To assess gene function in tumor biology, studies have used model systems, including genetically engineered mouse models (GEMMs). However, the genetic landscape of breast cancer mouse models is poorly understood. Recent studies in lung and skin cancers have characterized mouse models of those diseases and have drawn important conclusions about each model5,6.
The transcriptional landscape of breast cancer GEMMs, with particular attention paid to relationships with human breast cancer has been extensively studied7,8,9. As follow up to these studies the copy number landscape of the models has been predicted10,11. Here, we present whole-genome sequencing data of two highly utilized mouse models of breast cancer, MMTV-Neu12 and MMTV-PyMT13. In PyMT tumors we identify a highly conserved mutation in the protein tyrosine phosphatase receptor (Ptprh) resulting in elevated EGFR activity and erlotinib sensitivity. In Neu tumors, a copy number alteration including collagen type 1 alpha 1 (Col1a1) and chondroadherin (Chad) alters metastatic potential, which is validated through genetic ablation. Altogether, this data demonstrates that genomic alterations beyond the initiating oncogene need to be considered when choosing a model system for breast cancer.
Transcriptional characterization of mouse model
To characterize the genomic landscape of the MMTV-Neu and MMTV-PyMT tumors, we created a tumor database with complete phenotypic characterization, including tumor latency, histology, and metastatic burden (Supplementary Table 1).

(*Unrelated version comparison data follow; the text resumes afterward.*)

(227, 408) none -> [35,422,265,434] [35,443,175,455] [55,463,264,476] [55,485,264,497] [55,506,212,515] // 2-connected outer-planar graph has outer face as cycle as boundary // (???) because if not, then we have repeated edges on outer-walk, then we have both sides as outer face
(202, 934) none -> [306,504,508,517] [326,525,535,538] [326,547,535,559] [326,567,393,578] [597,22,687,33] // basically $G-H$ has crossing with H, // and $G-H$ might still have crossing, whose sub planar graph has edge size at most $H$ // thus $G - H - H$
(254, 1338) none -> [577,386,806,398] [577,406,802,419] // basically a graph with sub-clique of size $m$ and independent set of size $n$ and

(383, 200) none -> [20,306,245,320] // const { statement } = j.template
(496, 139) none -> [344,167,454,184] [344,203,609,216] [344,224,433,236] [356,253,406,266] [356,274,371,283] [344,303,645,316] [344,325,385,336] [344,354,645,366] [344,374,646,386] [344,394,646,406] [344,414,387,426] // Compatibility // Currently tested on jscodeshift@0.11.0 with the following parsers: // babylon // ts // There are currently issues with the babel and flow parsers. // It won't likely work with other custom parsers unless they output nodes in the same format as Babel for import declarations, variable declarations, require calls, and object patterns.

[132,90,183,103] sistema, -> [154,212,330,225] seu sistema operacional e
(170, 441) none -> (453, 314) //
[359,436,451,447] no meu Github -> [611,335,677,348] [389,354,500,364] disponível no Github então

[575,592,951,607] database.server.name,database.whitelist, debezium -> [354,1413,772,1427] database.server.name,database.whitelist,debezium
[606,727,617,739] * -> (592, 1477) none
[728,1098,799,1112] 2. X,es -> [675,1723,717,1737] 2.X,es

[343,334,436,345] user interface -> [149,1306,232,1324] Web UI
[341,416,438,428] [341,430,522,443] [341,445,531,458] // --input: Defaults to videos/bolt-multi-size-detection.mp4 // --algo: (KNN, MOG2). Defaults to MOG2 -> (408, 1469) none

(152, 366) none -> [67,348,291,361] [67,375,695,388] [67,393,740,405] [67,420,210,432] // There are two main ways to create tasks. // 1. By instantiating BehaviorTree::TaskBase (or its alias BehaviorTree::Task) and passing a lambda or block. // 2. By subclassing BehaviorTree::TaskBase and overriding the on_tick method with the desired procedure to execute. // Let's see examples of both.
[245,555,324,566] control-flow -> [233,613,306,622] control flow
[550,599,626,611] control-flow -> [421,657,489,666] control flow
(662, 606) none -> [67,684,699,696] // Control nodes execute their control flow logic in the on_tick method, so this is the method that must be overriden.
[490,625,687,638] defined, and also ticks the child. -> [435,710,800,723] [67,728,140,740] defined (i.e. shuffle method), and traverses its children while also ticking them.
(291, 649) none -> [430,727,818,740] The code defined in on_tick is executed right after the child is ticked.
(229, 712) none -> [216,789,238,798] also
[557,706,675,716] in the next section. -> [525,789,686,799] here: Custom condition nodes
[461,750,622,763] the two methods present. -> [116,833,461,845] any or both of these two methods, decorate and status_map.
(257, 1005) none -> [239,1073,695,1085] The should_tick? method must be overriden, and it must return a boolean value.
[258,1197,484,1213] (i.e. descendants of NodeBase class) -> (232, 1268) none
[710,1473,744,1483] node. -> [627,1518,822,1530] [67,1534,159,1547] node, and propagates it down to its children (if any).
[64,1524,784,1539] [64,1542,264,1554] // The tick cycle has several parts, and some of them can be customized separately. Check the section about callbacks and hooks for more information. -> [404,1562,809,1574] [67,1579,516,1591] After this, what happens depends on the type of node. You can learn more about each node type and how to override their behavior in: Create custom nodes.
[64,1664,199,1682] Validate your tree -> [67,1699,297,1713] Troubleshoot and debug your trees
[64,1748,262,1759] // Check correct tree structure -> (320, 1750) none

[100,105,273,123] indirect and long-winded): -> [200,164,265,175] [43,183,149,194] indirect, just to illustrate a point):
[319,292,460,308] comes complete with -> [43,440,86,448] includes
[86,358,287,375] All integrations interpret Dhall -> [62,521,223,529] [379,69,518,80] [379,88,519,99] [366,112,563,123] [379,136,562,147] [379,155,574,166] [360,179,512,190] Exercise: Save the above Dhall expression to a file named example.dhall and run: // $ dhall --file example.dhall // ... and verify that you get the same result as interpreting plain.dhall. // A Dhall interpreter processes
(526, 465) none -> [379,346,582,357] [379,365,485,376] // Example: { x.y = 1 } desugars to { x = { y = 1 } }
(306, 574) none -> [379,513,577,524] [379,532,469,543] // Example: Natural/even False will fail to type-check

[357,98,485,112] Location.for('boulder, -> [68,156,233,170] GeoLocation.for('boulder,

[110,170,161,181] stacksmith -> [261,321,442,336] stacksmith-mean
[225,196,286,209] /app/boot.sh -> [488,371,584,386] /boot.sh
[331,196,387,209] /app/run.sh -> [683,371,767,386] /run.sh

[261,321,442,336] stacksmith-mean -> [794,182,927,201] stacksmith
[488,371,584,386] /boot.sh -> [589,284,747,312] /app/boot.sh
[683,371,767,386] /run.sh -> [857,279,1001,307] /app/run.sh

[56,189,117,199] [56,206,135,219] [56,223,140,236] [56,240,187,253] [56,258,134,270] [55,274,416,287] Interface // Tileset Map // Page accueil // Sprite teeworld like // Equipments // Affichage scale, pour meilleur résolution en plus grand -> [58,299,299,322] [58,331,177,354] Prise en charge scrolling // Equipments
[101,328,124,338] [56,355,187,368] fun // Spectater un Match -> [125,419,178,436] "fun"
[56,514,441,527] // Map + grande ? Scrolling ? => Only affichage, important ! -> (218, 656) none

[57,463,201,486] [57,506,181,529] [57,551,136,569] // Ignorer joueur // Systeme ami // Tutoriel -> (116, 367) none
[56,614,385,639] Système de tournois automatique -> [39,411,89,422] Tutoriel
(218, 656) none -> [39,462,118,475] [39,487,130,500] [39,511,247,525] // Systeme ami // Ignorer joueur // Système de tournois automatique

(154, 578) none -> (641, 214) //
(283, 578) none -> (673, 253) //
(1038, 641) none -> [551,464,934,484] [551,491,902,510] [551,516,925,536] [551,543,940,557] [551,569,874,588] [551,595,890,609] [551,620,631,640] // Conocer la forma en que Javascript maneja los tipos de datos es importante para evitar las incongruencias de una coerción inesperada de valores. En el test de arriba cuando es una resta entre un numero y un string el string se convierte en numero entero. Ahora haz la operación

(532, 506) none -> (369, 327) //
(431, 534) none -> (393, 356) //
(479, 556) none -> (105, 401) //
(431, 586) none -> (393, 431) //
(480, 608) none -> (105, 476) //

Representative tumors from this database were selected for whole-genome sequencing and whole-transcriptome profiling by microarray. The analysis pipeline then correlated phenotypic changes with molecular profiling, including transcriptomics and sequence alterations. The resulting genes were then filtered through human breast cancer datasets to ensure relevance to human breast cancer and confirmed with in vitro/in vivo experiments (Fig. 1a). To combine two separate batches of MMTV-PyMT and MMTV-Neu we used Bayesian Factor Regression Methods (BFRM) analysis and visualized with principal component analysis (PCA) (Supplementary Fig. 1). A high degree of transcriptomic diversity both between and within each model was observed in hierarchical clustering (Fig. 1b). Consistent with previous studies, there are similarities in the signaling pathways of MMTV-Neu and MMTV-PyMT models14. We saw very little difference in the transcriptional landscape of the models. To minimize the bias potentially introduced by clustering approaches we also used PCA to visualize the transcriptome of the models (Supplementary Fig. 2). As expected, these results demonstrate that heterogeneity correlated with tumor histological subtype rather than tumor model, consistent with recent studies7,15.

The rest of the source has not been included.